▶ [What to do]: Would you repeat word for word the lines of the listing that follows, from the one with "column Include Flag | position: none -> 3" up to and including the one with "row 11F: USD_YC3MRH_8x11F", and leave out the images?

════════════════════

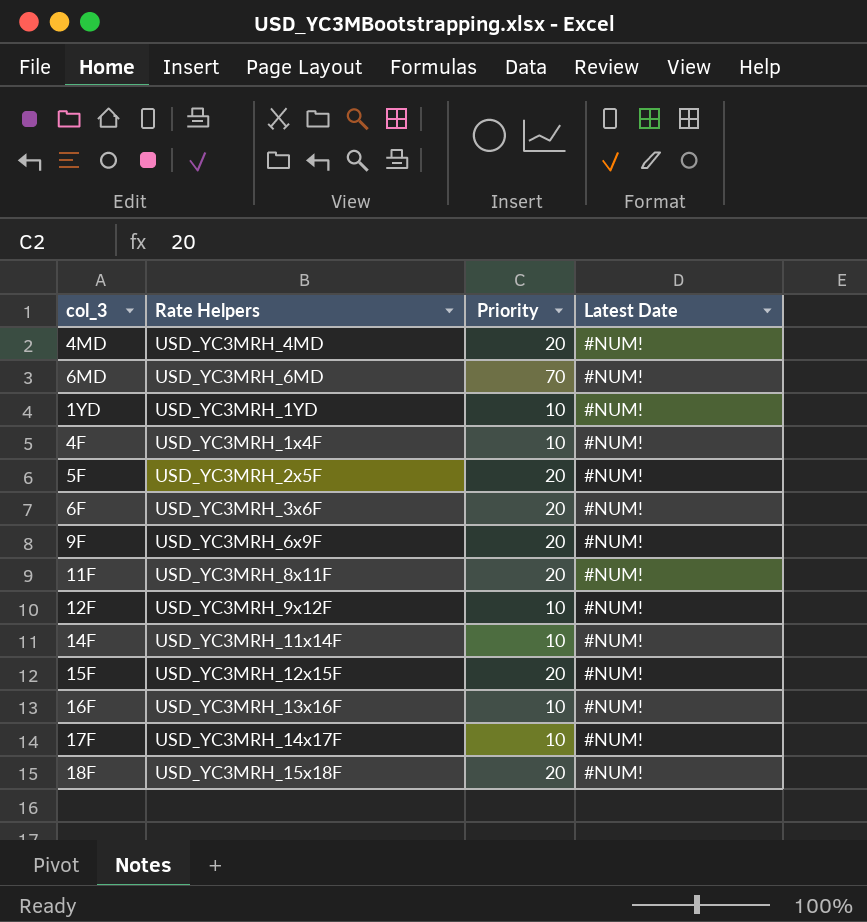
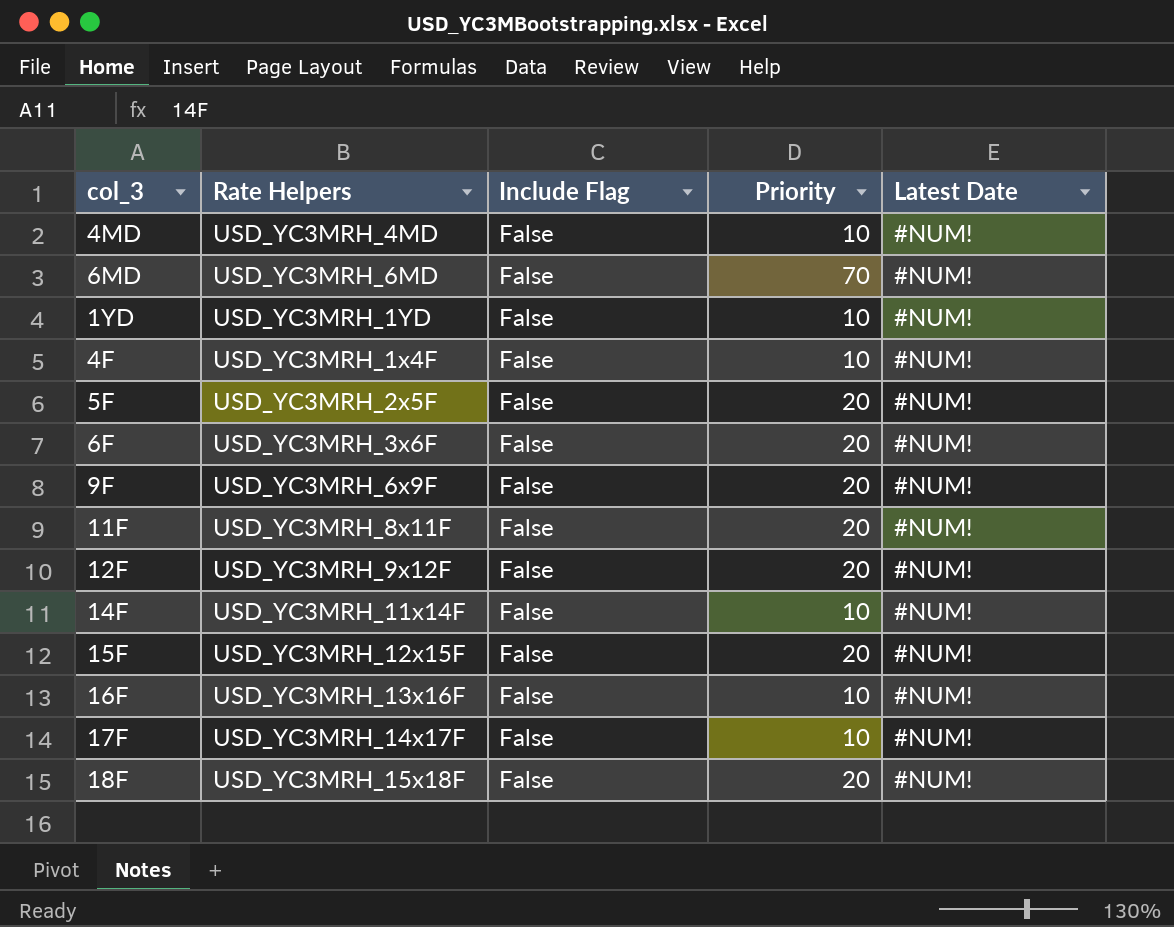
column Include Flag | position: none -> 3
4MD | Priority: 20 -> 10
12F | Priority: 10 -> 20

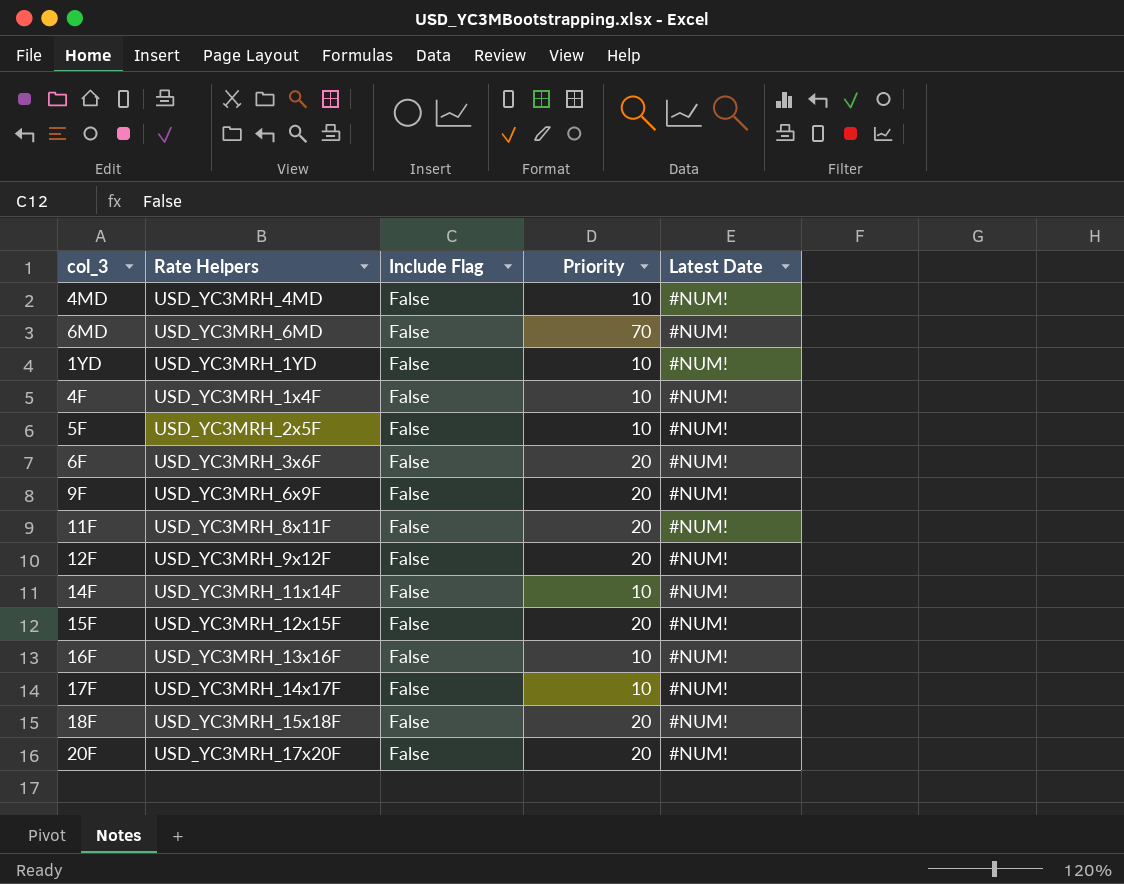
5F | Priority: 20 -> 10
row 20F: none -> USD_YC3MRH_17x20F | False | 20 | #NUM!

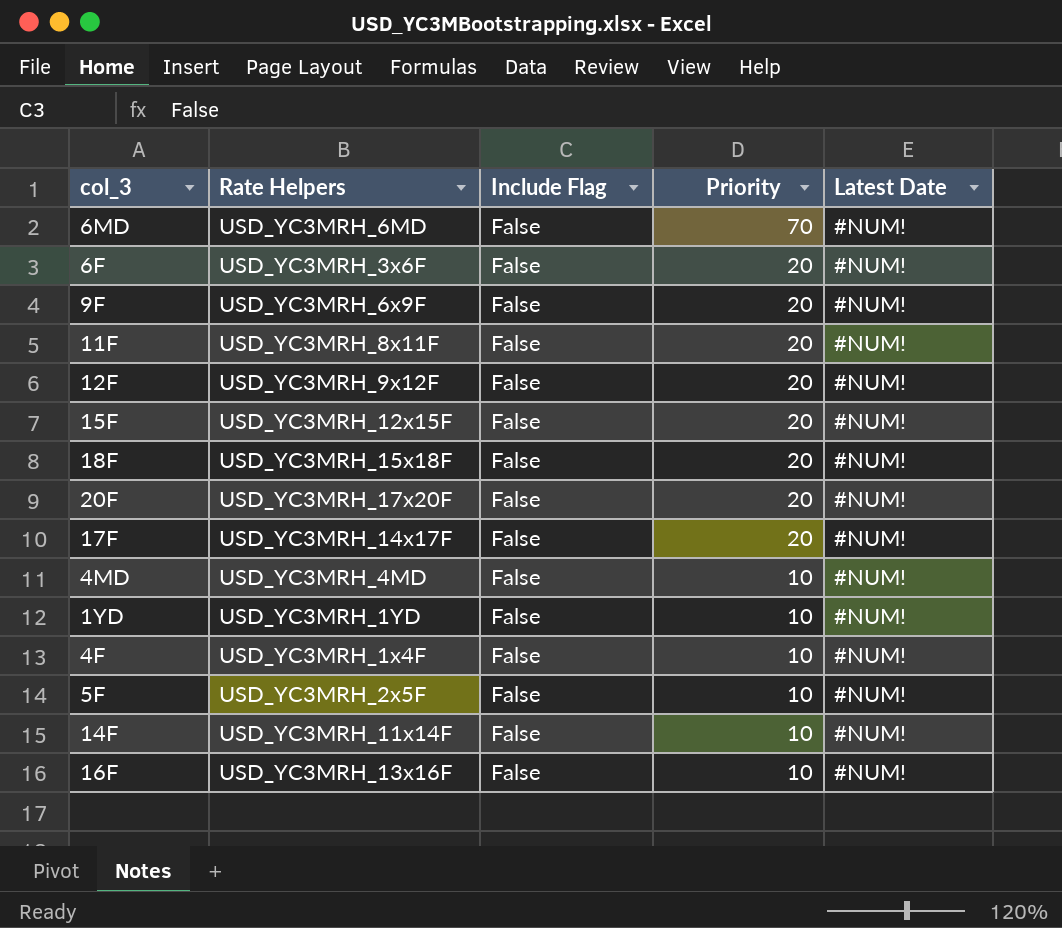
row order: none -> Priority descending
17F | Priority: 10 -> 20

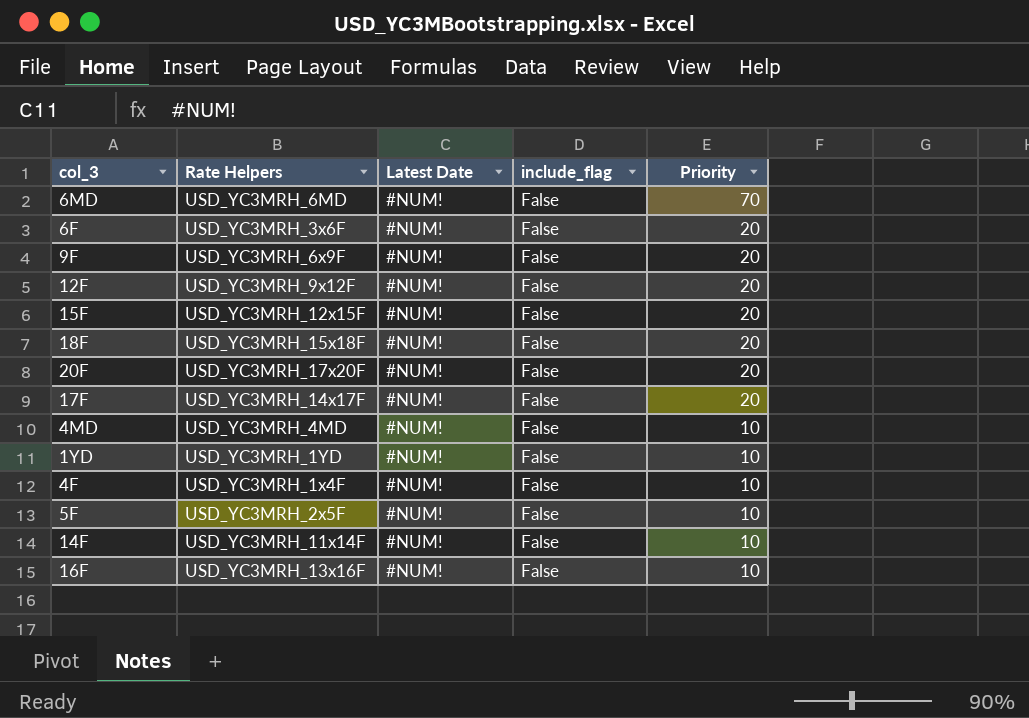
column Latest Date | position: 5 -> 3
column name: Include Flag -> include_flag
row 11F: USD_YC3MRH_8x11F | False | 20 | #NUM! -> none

════════════════════

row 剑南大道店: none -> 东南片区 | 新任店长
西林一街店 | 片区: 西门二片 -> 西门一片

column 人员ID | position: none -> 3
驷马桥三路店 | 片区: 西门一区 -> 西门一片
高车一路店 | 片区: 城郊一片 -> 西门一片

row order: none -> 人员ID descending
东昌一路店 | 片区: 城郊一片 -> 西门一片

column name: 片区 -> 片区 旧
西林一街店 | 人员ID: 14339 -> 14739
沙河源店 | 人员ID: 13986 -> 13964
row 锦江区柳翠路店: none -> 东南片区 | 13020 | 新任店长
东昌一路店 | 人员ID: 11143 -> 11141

════════════════════

▶ [Answer section]:
column Include Flag | position: none -> 3
4MD | Priority: 20 -> 10
12F | Priority: 10 -> 20

5F | Priority: 20 -> 10
row 20F: none -> USD_YC3MRH_17x20F | False | 20 | #NUM!

row order: none -> Priority descending
17F | Priority: 10 -> 20

column Latest Date | position: 5 -> 3
column name: Include Flag -> include_flag
row 11F: USD_YC3MRH_8x11F | False | 20 | #NUM! -> none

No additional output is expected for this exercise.